======== DATA ========

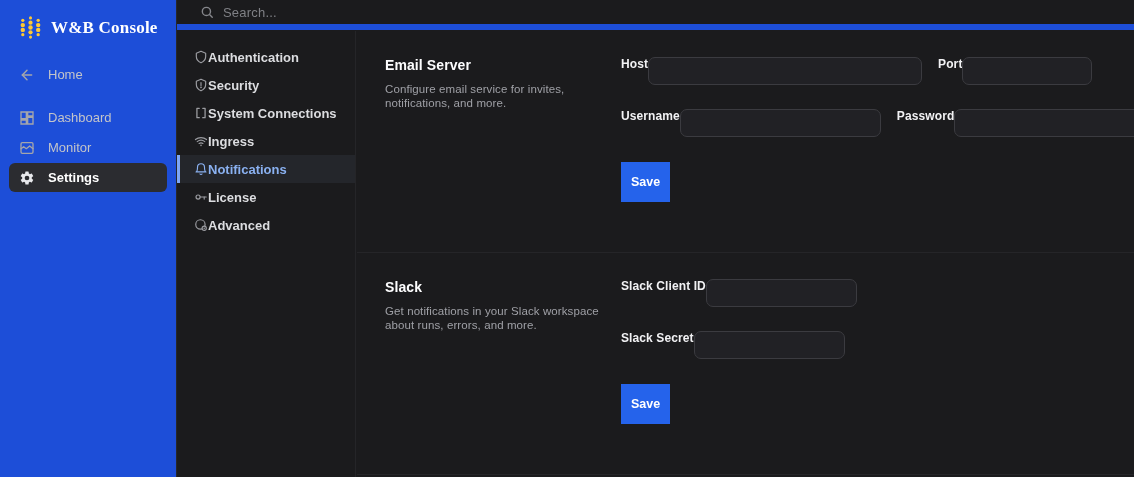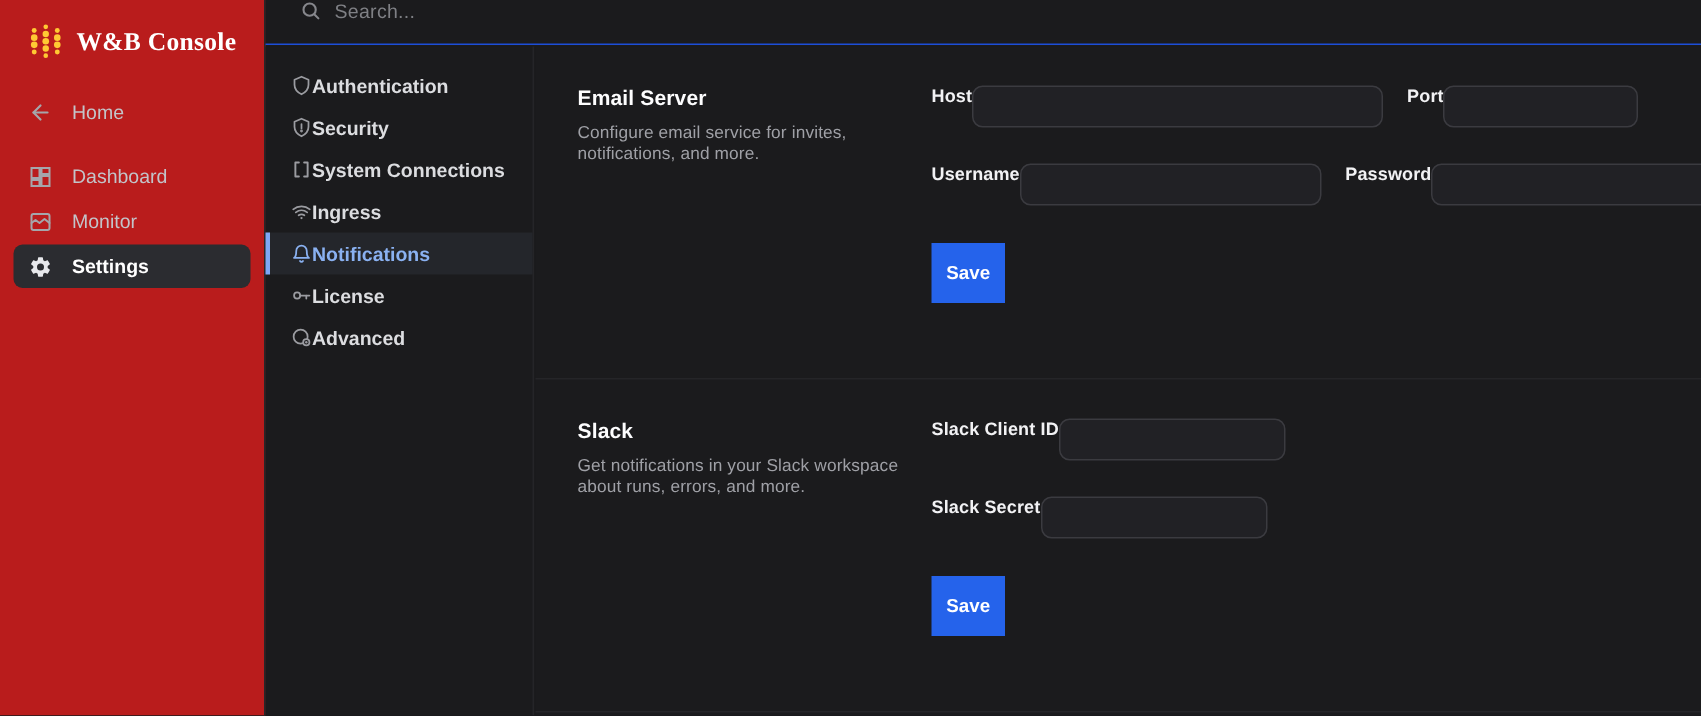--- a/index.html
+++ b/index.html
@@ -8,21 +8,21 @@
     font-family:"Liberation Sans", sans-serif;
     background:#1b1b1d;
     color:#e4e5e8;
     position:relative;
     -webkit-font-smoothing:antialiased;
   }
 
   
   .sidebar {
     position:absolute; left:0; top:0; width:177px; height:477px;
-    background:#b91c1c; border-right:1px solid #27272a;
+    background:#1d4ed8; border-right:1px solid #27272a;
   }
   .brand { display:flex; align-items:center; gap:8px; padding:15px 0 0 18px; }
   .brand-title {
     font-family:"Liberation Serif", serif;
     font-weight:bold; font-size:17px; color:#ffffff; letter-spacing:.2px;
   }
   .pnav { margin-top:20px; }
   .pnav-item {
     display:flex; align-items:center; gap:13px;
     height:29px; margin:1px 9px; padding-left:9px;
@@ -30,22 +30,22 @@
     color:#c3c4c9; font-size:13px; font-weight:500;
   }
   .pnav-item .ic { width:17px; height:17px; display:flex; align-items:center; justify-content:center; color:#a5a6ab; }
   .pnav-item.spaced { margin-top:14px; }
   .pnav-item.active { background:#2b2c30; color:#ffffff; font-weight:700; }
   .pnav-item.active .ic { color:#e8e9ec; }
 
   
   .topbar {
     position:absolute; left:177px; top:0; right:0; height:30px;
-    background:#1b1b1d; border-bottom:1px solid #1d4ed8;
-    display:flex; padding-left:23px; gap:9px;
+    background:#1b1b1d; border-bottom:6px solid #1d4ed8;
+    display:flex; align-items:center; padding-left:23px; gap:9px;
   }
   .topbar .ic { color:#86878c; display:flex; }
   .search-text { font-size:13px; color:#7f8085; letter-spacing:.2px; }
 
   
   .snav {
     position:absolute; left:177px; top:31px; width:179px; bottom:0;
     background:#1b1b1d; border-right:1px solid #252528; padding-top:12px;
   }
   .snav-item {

========
======== DATA ========

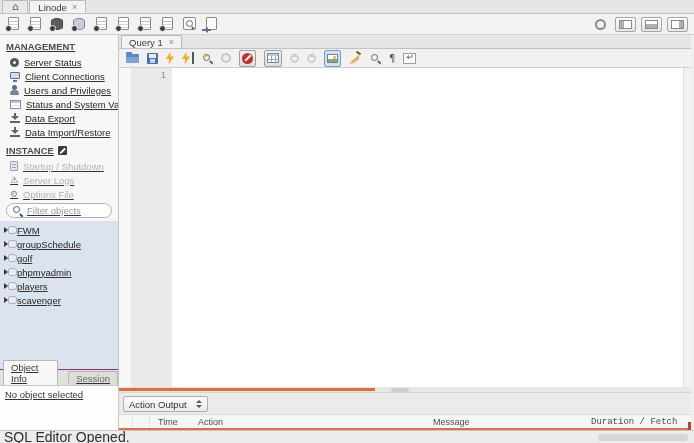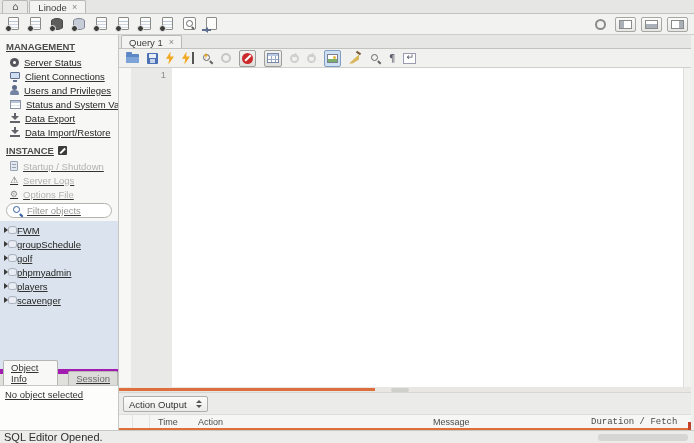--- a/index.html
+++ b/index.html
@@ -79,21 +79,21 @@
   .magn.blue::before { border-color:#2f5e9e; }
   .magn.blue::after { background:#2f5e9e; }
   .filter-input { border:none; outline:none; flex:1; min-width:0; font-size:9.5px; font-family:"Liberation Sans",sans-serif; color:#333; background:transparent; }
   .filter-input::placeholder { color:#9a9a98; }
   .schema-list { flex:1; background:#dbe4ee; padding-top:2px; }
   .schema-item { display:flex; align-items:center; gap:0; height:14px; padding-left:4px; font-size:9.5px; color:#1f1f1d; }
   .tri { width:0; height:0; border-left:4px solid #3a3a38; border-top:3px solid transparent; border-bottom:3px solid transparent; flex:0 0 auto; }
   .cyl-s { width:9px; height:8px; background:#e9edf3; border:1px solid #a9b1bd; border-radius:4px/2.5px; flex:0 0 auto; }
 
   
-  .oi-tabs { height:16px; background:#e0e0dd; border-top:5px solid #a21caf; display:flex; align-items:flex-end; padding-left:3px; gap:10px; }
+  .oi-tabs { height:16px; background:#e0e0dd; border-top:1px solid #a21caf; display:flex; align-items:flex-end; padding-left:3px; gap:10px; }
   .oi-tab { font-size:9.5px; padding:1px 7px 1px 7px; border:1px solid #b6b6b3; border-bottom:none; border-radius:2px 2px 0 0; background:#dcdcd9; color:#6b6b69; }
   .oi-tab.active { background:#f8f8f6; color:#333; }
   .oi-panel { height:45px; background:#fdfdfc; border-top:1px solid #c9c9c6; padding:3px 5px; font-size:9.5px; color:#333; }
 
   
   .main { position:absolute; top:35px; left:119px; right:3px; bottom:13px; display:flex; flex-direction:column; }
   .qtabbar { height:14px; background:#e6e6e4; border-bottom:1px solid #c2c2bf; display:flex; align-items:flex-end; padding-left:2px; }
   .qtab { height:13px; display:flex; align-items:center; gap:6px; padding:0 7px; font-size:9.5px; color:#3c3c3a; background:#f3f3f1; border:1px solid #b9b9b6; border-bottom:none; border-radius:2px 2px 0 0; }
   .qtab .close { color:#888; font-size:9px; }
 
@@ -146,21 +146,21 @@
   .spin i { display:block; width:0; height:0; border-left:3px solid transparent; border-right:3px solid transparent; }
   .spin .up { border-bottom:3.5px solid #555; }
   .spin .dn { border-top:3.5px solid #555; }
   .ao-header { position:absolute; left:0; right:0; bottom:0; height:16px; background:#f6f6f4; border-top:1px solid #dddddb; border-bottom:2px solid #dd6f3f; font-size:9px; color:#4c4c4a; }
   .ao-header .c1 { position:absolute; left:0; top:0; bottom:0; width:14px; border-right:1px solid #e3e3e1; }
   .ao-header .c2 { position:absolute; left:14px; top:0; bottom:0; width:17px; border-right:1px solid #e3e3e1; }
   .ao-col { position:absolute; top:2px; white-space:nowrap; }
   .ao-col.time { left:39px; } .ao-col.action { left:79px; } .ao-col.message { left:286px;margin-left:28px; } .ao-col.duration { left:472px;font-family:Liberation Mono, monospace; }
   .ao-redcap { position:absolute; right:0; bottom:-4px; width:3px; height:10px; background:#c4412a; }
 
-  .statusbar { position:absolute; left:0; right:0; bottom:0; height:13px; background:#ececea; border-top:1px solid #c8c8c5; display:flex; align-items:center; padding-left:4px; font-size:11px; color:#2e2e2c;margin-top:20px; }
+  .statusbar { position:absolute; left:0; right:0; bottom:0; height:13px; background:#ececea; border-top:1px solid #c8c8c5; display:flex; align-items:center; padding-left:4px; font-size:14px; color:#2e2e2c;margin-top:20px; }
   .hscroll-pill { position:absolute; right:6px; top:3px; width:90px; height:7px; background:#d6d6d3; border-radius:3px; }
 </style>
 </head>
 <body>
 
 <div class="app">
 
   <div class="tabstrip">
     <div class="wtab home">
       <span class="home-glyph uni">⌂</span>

========

**EXERCISE AIM:** All lines above holding the word "Sans" make up the answer; copy each one.

**SOLVED EXERCISE:**
     font-family:"Liberation Sans", sans-serif;
   .filter-input { border:none; outline:none; flex:1; min-width:0; font-size:9.5px; font-family:"Liberation Sans",sans-serif; color:#333; background:transparent; }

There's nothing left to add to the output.